Justiça questiona idoneidade
Em outubro do ano passado o
Gaeco (Grupo de Atuação Especial de
Repressão ao Crime Organizado) uniu-
se ao Grupo Antissequestro da Polícia
Civil, à Polícia Militar Ambiental, Ibama
(Instituto Brasileiro do Meio Ambiente
e dos Recursos Naturais Renováveis),
e à engenheiros ambientais, para
cumprir um mandado judicial expedido
pela Justiça de Sorocaba em busca de
irregularidades dentro do santuário.
Segundo Ynterian, eles procuraram
por uma ala que supostamente seria
secreta e inacessível a qualquer um
que chegasse ao local.
“Eram mais de 30 homens,
entraram aqui com armas e cães
farejadores, tomaram o celular do
meu filho e colocaram todos os
meus funcionários em uma sala para
interrogatório. Eles mexeram em
tudo, inclusive na ala onde mantemos
os animais que chegam aqui mais
perturbados e precisam de cuidados
especiais e ficam separados dos
outros. Ninguém encontrou nada e
nossa idoneidade ficou comprovada”,
explica o proprietário do santuário.
Segundo ele, a devassa promovida
pela investigação, que também
reuniu papelada e computadores,
foi desnecessária e provocou um
grande susto em todos.
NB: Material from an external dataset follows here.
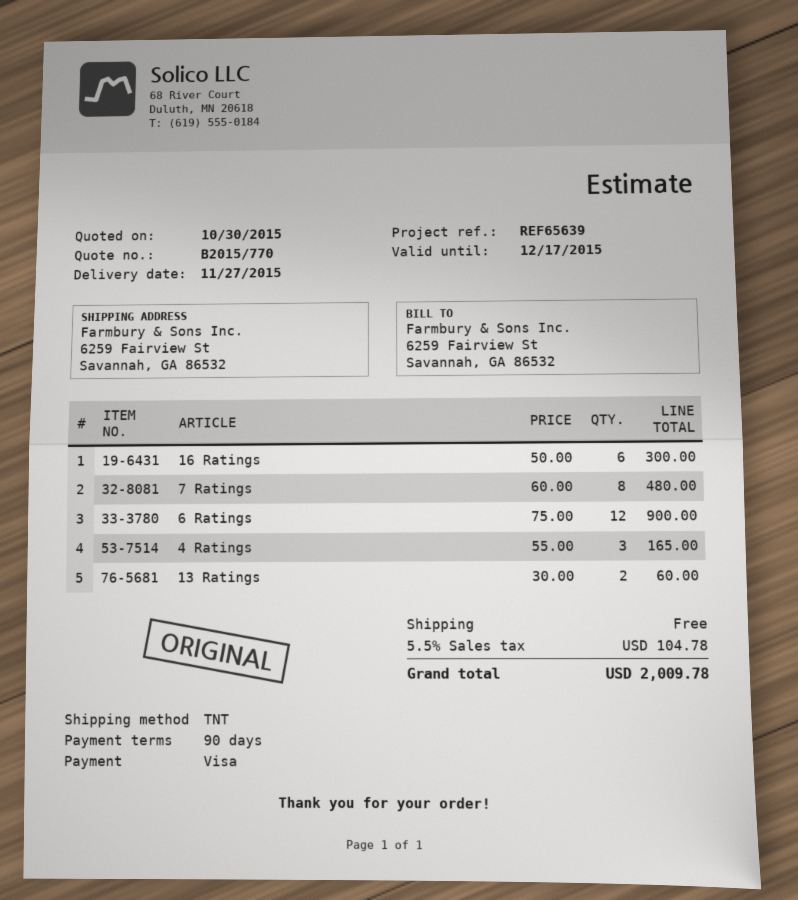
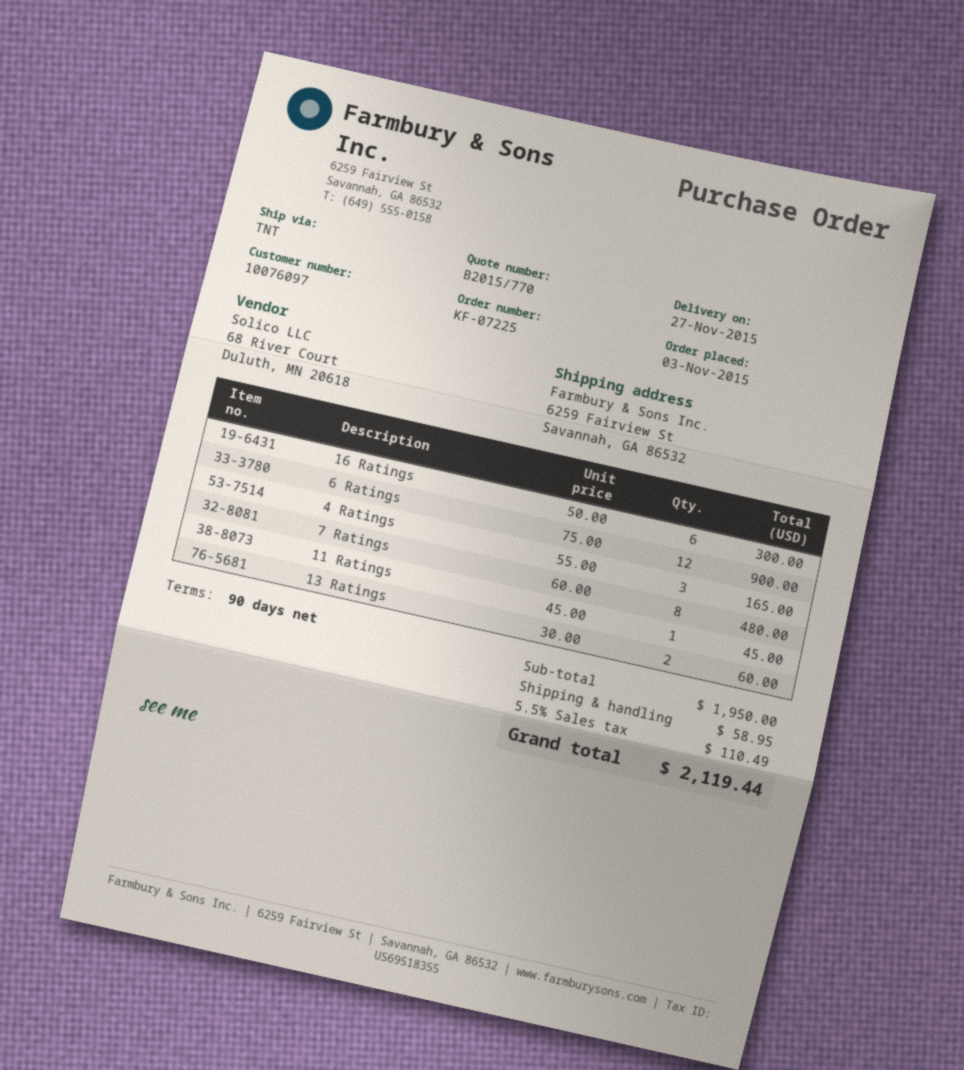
11 Ratings: none -> 1 x 45.00 = 45.00
shipping: 0.00 -> 58.95
tax: 5.5% = 104.78 -> 5.5% = 110.49
total: 2009.78 -> 2119.44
Segundo ele,
a denúncia foi feita por um dos circos
que foram obrigados a entregar os
animais que maltratavam. “Isso é
coisa política e de gente que não se
conforma em perder os animais, mas
estamos tranquilos”, afirma.
Ynterian sofreu devassa do Ministério Público sob acusação de manter ala secreta no sítio. Nada foi achado.